◆ WORK ITEM
Below is a block of entries; repeat exactly the lines starting at the line that contains "NCCary, | NCApex, NC" and ending at the line that contains "[8,275,219,292] NCWinston-Salem, NCCary, NC", both included.

◆ DATA FOR THE TASK
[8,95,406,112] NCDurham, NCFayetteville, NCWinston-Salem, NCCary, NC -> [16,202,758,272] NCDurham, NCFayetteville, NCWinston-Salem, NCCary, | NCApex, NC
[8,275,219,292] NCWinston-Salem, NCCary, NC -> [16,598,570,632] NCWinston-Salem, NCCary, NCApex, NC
--
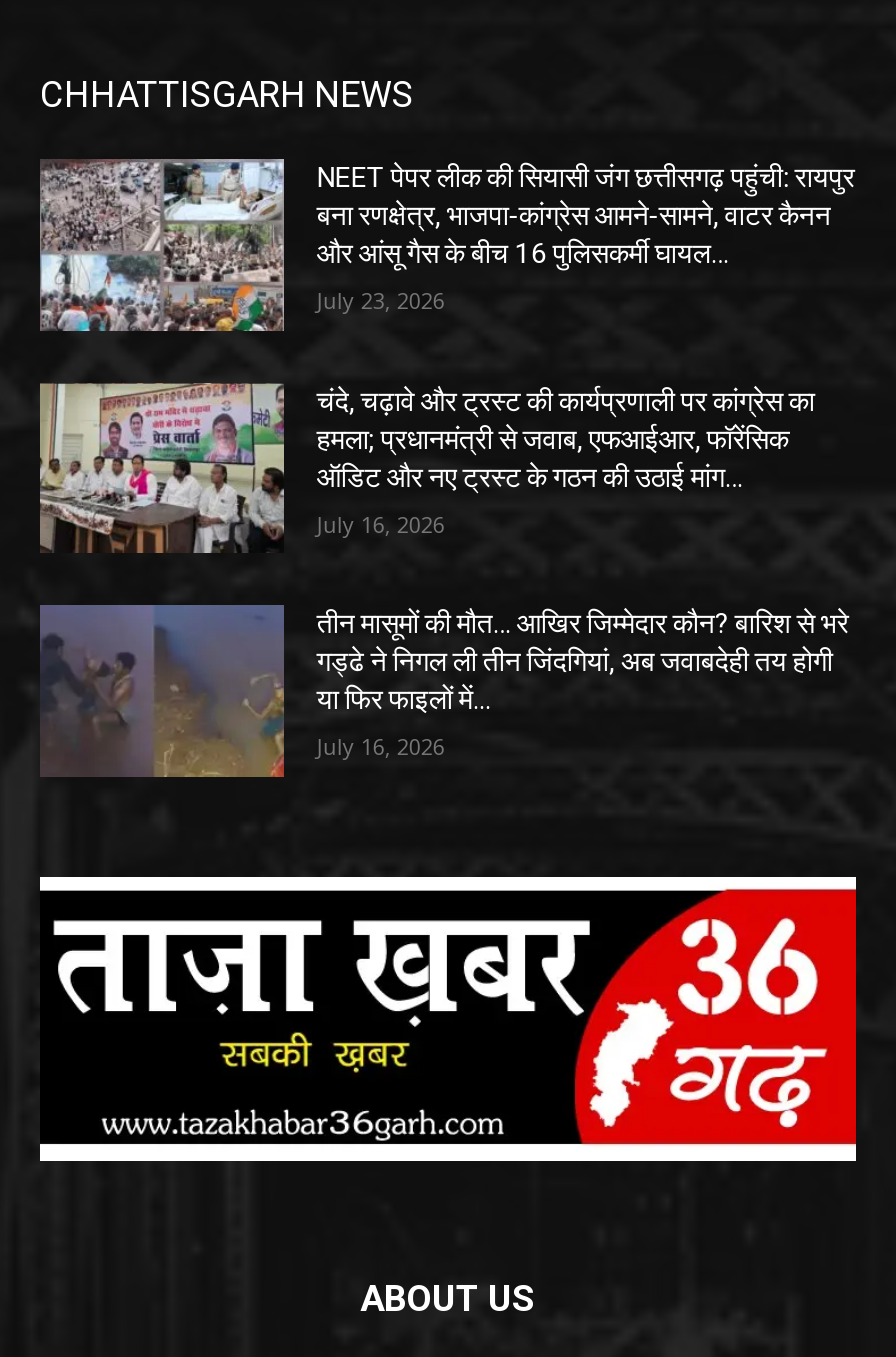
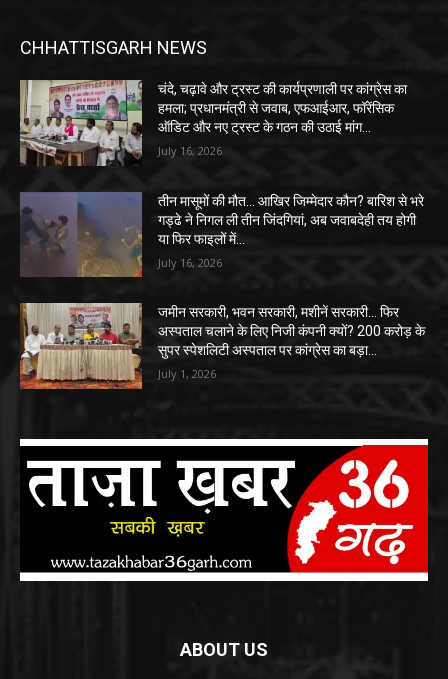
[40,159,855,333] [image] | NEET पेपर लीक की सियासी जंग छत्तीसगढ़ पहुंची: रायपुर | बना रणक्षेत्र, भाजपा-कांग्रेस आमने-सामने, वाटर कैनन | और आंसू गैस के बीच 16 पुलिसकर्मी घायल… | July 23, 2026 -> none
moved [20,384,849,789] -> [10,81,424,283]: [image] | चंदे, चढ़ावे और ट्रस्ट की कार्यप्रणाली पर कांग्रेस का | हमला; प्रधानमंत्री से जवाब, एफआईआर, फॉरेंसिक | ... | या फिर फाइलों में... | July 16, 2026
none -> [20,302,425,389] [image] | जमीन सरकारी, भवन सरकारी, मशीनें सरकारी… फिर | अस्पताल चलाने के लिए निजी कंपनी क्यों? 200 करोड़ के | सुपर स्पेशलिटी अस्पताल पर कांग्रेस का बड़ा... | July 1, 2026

◆ OUTPUT
[8,95,406,112] NCDurham, NCFayetteville, NCWinston-Salem, NCCary, NC -> [16,202,758,272] NCDurham, NCFayetteville, NCWinston-Salem, NCCary, | NCApex, NC
[8,275,219,292] NCWinston-Salem, NCCary, NC -> [16,598,570,632] NCWinston-Salem, NCCary, NCApex, NC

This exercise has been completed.